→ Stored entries
- Opening Delimiter -
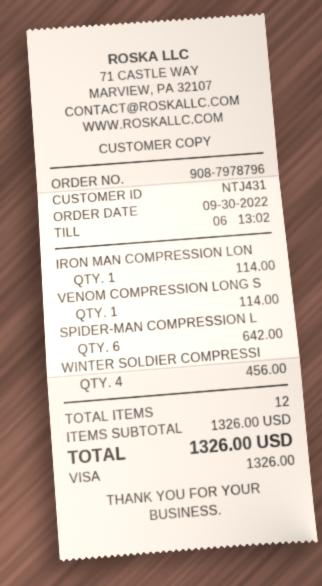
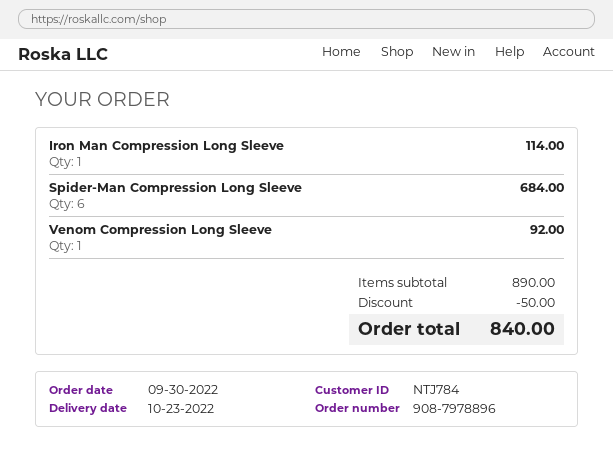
order number: 908-7978796 -> 908-7978896
customer number: NTJ431 -> NTJ784
VENOM COMPRESSION LONG S: 1 for 114.00 -> 1 for 92.00
SPIDER-MAN COMPRESSION L: 6 for 642.00 -> 6 for 684.00
WINTER SOLDIER COMPRESSI: 4 for 456.00 -> none
subtotal: 1326.00 -> 890.00
discount: none -> 50.00
total: 1326.00 -> 840.00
- Closing Delimiter -
→ EXERCISE OBJECTIVE
Beginning at the line that holds "WINTER SOLDIER COMPRESSI: 4", write out word for word each line through the end of the records.

→ RESULT FOR THIS TASK
WINTER SOLDIER COMPRESSI: 4 for 456.00 -> none
subtotal: 1326.00 -> 890.00
discount: none -> 50.00
total: 1326.00 -> 840.00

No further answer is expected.